• [EXERCISE INSTRUCTIONS] Reproduce all the lines below exactly and omit the images.

== Segment start ==

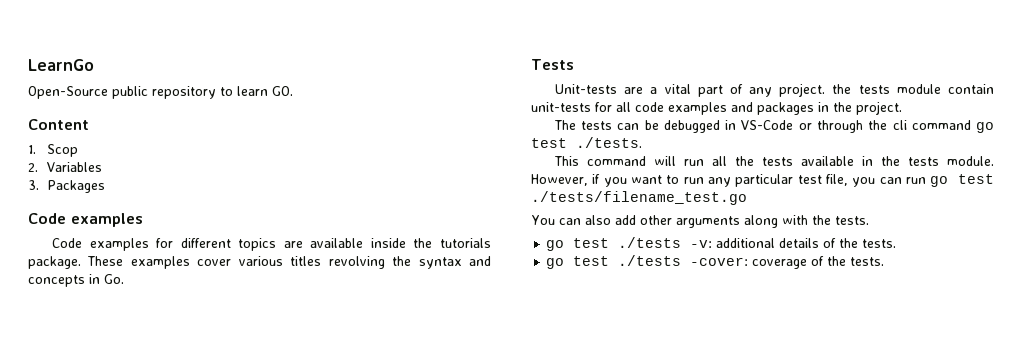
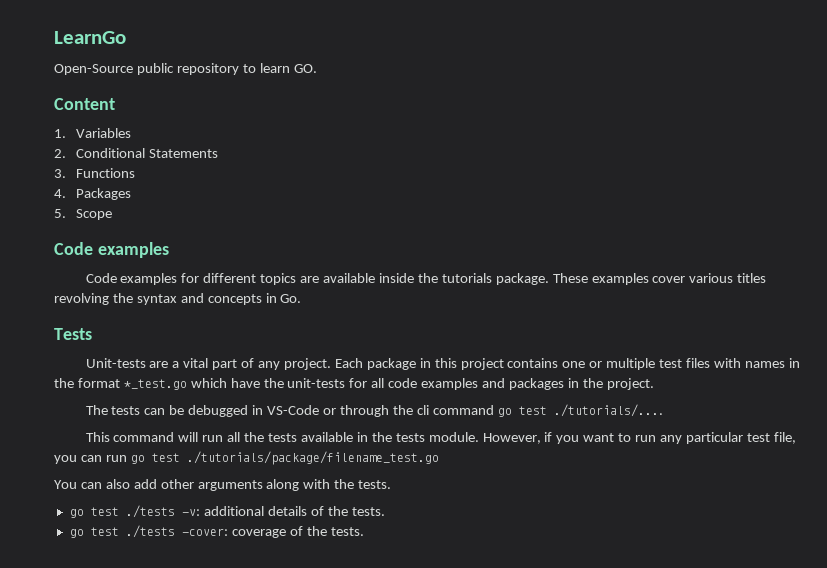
- 1. Scop
- 2. Variables
+ 1. Variables
- 3. Packages
+ 2. Conditional Statements
+ 3. Functions
+ 4. Packages
+ 5. Scope
- Unit-tests are a vital part of any project. the tests module contain unit-tests for all code examples and packages in the project.
+ Unit-tests are a vital part of any project. Each package in this project contains one or multiple test files with names in the format *_test.go which have the unit-tests for all code examples and packages in the project.
- The tests can be debugged in VS-Code or through the cli command go test ./tests.
+ The tests can be debugged in VS-Code or through the cli command go test ./tutorials/....
- However, if you want to run any particular test file, you can run go test ./tests/filename_test.go
+ However, if you want to run any particular test file, you can run go test ./tutorials/package/filename_test.go

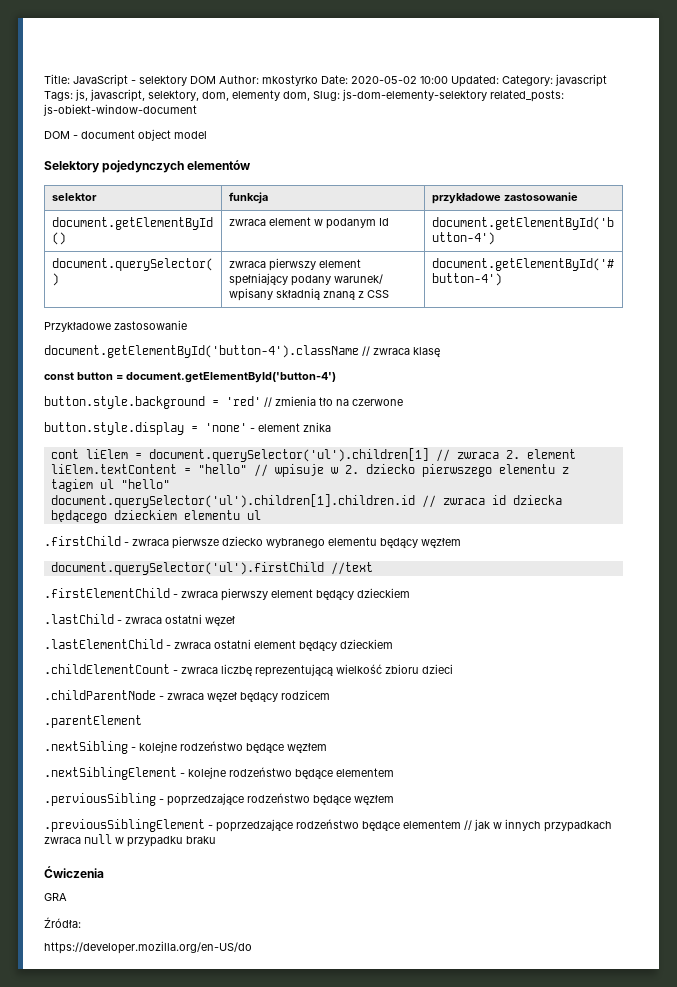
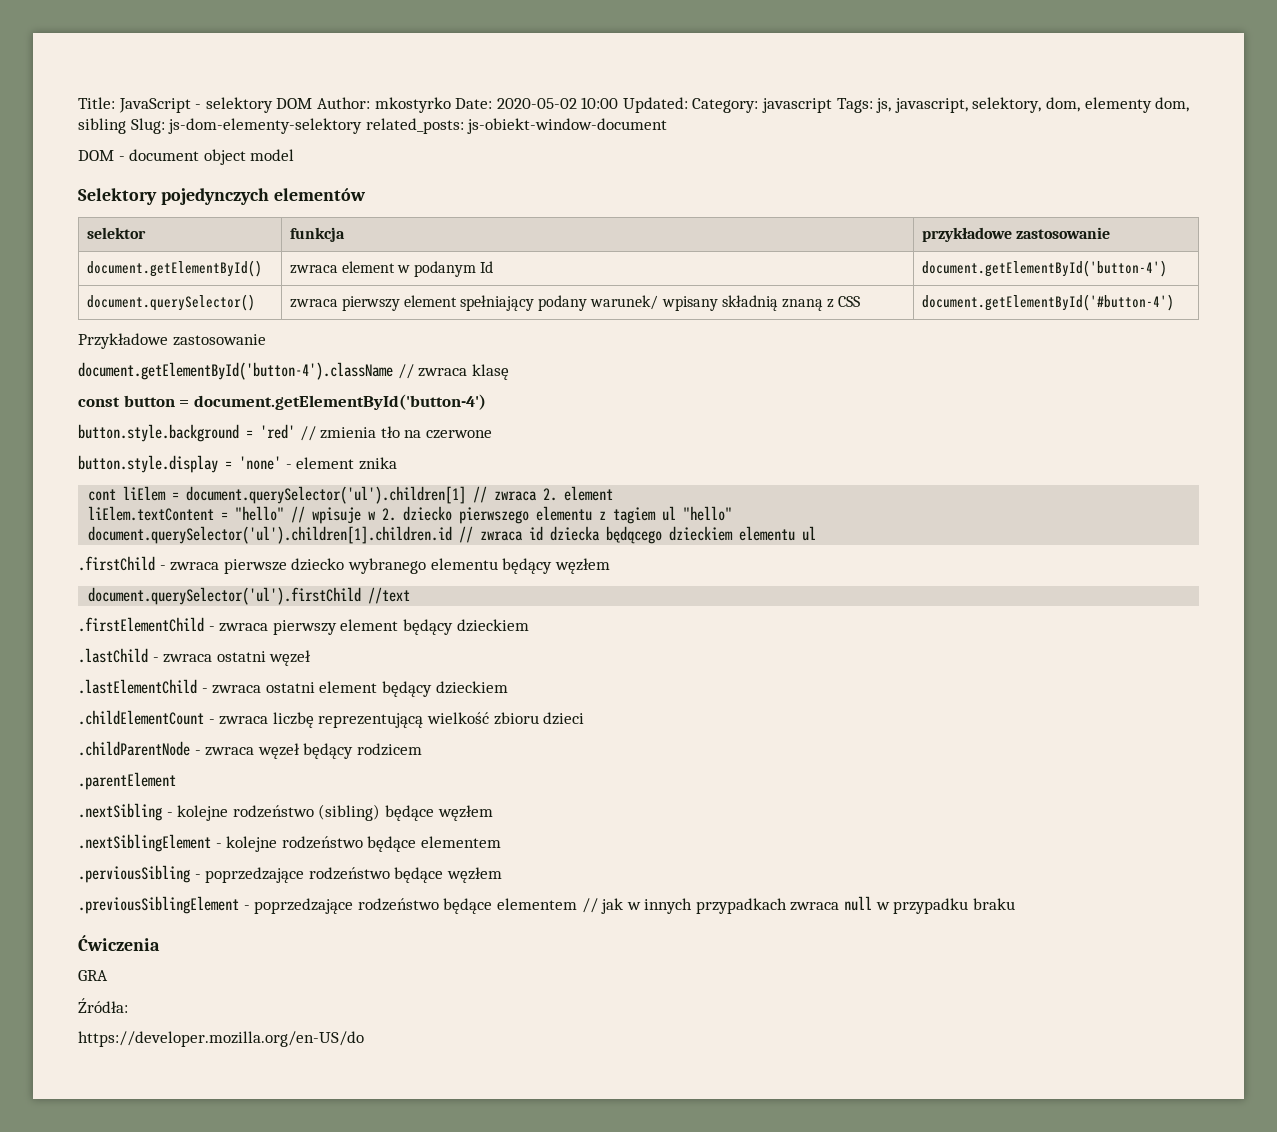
- Title: JavaScript - selektory DOM Author: mkostyrko Date: 2020-05-02 10:00 Updated: Category: javascript Tags: js, javascript, selektory, dom, elementy dom, Slug: js-dom-elementy-selektory related_posts: js-obiekt-window-document
+ Title: JavaScript - selektory DOM Author: mkostyrko Date: 2020-05-02 10:00 Updated: Category: javascript Tags: js, javascript, selektory, dom, elementy dom, sibling Slug: js-dom-elementy-selektory related_posts: js-obiekt-window-document
- .nextSibling - kolejne rodzeństwo będące węzłem
+ .nextSibling - kolejne rodzeństwo (sibling) będące węzłem

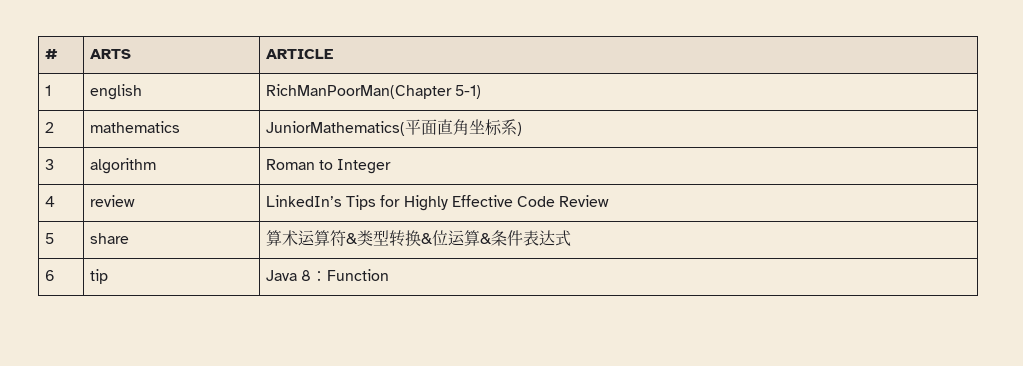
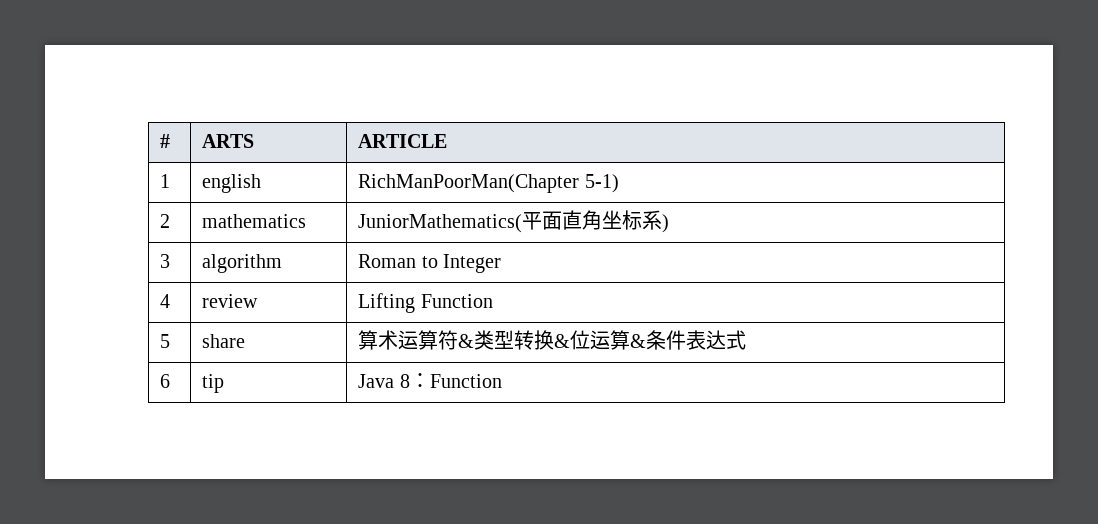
- 4 | review | LinkedIn’s Tips for Highly Effective Code Review
+ 4 | review | Lifting Function

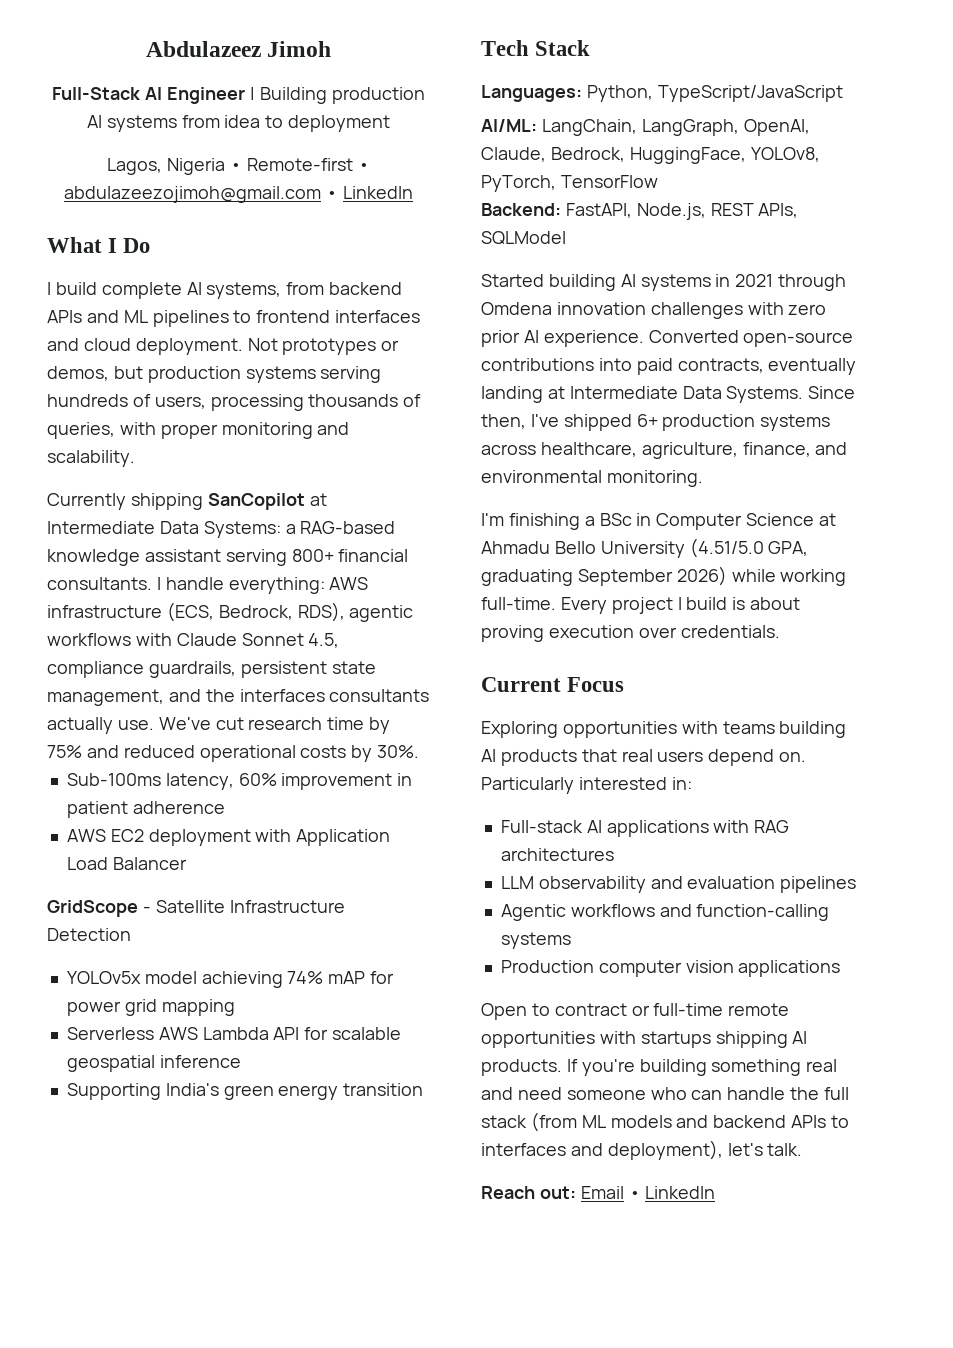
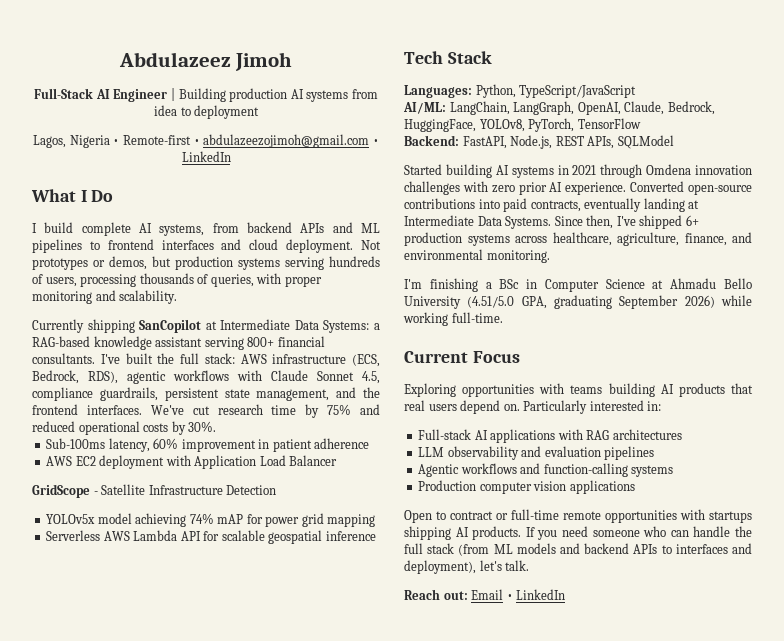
- I handle everything: AWS infrastructure (ECS, Bedrock, RDS), agentic workflows with Claude Sonnet 4.5, compliance guardrails, persistent state management, and the interfaces consultants actually use.
+ I've built the full stack: AWS infrastructure (ECS, Bedrock, RDS), agentic workflows with Claude Sonnet 4.5, compliance guardrails, persistent state management, and the frontend interfaces.
- Supporting India's green energy transition
- Every project I build is about proving execution over credentials.
- If you're building something real and need someone who can handle the full stack (from ML models and backend APIs to interfaces and deployment), let's talk.
+ If you need someone who can handle the full stack (from ML models and backend APIs to interfaces and deployment), let's talk.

== Segment end ==

• [RESPONSE AREA]
- 1. Scop
- 2. Variables
+ 1. Variables
- 3. Packages
+ 2. Conditional Statements
+ 3. Functions
+ 4. Packages
+ 5. Scope
- Unit-tests are a vital part of any project. the tests module contain unit-tests for all code examples and packages in the project.
+ Unit-tests are a vital part of any project. Each package in this project contains one or multiple test files with names in the format *_test.go which have the unit-tests for all code examples and packages in the project.
- The tests can be debugged in VS-Code or through the cli command go test ./tests.
+ The tests can be debugged in VS-Code or through the cli command go test ./tutorials/....
- However, if you want to run any particular test file, you can run go test ./tests/filename_test.go
+ However, if you want to run any particular test file, you can run go test ./tutorials/package/filename_test.go

- Title: JavaScript - selektory DOM Author: mkostyrko Date: 2020-05-02 10:00 Updated: Category: javascript Tags: js, javascript, selektory, dom, elementy dom, Slug: js-dom-elementy-selektory related_posts: js-obiekt-window-document
+ Title: JavaScript - selektory DOM Author: mkostyrko Date: 2020-05-02 10:00 Updated: Category: javascript Tags: js, javascript, selektory, dom, elementy dom, sibling Slug: js-dom-elementy-selektory related_posts: js-obiekt-window-document
- .nextSibling - kolejne rodzeństwo będące węzłem
+ .nextSibling - kolejne rodzeństwo (sibling) będące węzłem

- 4 | review | LinkedIn’s Tips for Highly Effective Code Review
+ 4 | review | Lifting Function

- I handle everything: AWS infrastructure (ECS, Bedrock, RDS), agentic workflows with Claude Sonnet 4.5, compliance guardrails, persistent state management, and the interfaces consultants actually use.
+ I've built the full stack: AWS infrastructure (ECS, Bedrock, RDS), agentic workflows with Claude Sonnet 4.5, compliance guardrails, persistent state management, and the frontend interfaces.
- Supporting India's green energy transition
- Every project I build is about proving execution over credentials.
- If you're building something real and need someone who can handle the full stack (from ML models and backend APIs to interfaces and deployment), let's talk.
+ If you need someone who can handle the full stack (from ML models and backend APIs to interfaces and deployment), let's talk.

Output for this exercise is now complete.